:: Assigned task ::
Exact copy, pictures excluded: write out every line below.

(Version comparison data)
##############################

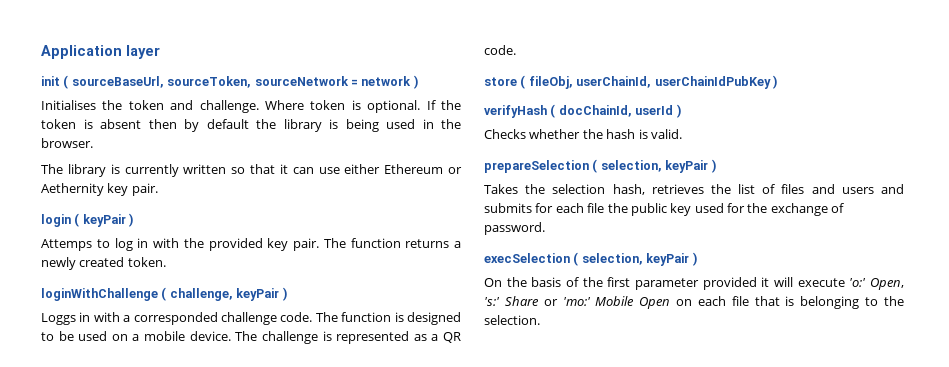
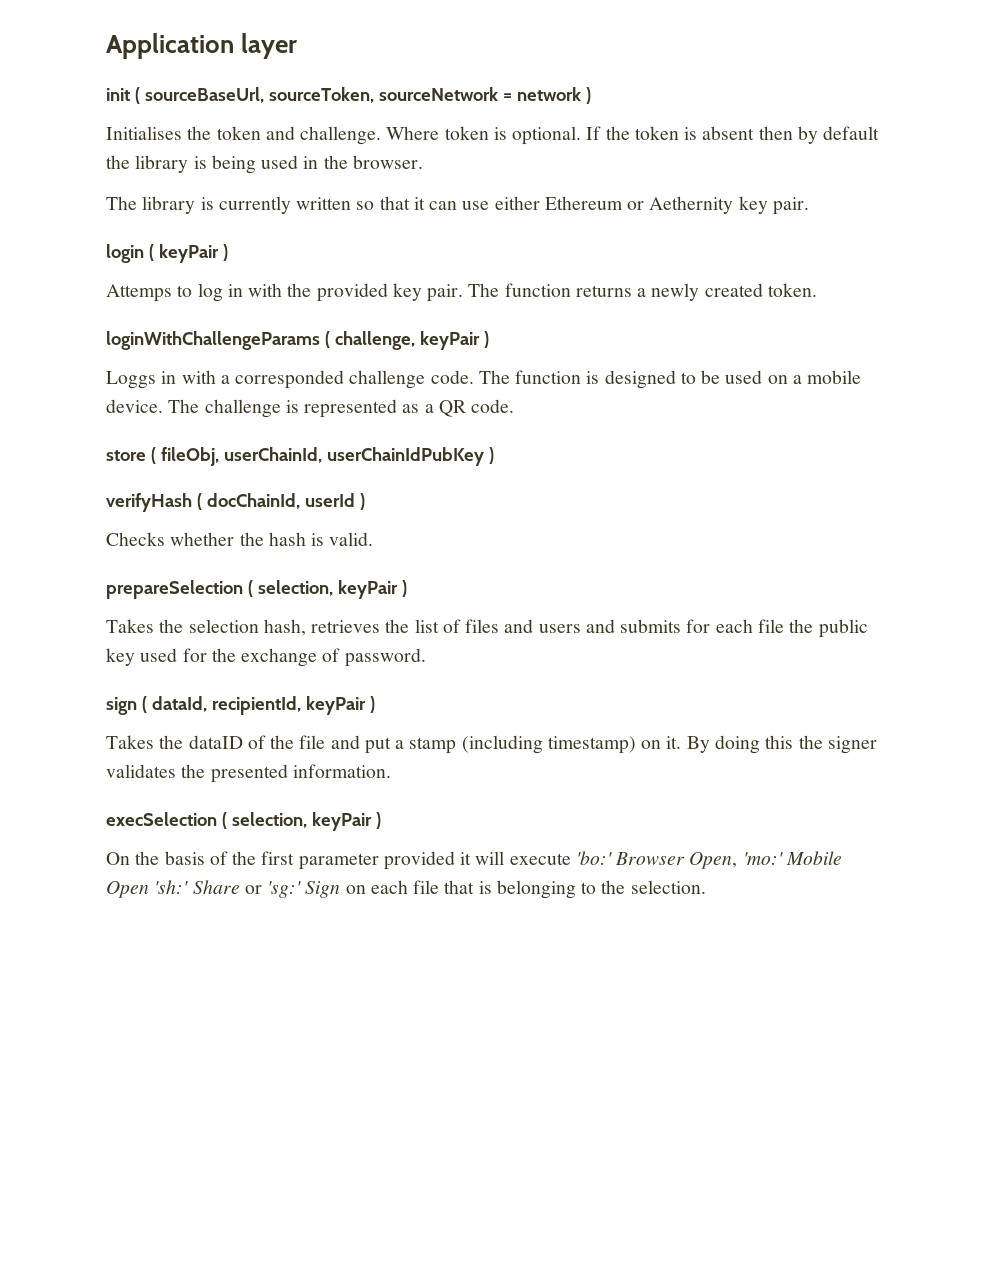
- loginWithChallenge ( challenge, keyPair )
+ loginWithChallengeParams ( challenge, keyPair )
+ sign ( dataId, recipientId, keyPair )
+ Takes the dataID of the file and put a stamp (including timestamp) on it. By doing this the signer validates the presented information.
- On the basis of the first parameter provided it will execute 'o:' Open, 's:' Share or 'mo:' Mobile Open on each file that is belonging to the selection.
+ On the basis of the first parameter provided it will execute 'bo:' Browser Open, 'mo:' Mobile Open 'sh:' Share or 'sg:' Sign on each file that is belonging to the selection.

##############################

:: Result of the task ::
- loginWithChallenge ( challenge, keyPair )
+ loginWithChallengeParams ( challenge, keyPair )
+ sign ( dataId, recipientId, keyPair )
+ Takes the dataID of the file and put a stamp (including timestamp) on it. By doing this the signer validates the presented information.
- On the basis of the first parameter provided it will execute 'o:' Open, 's:' Share or 'mo:' Mobile Open on each file that is belonging to the selection.
+ On the basis of the first parameter provided it will execute 'bo:' Browser Open, 'mo:' Mobile Open 'sh:' Share or 'sg:' Sign on each file that is belonging to the selection.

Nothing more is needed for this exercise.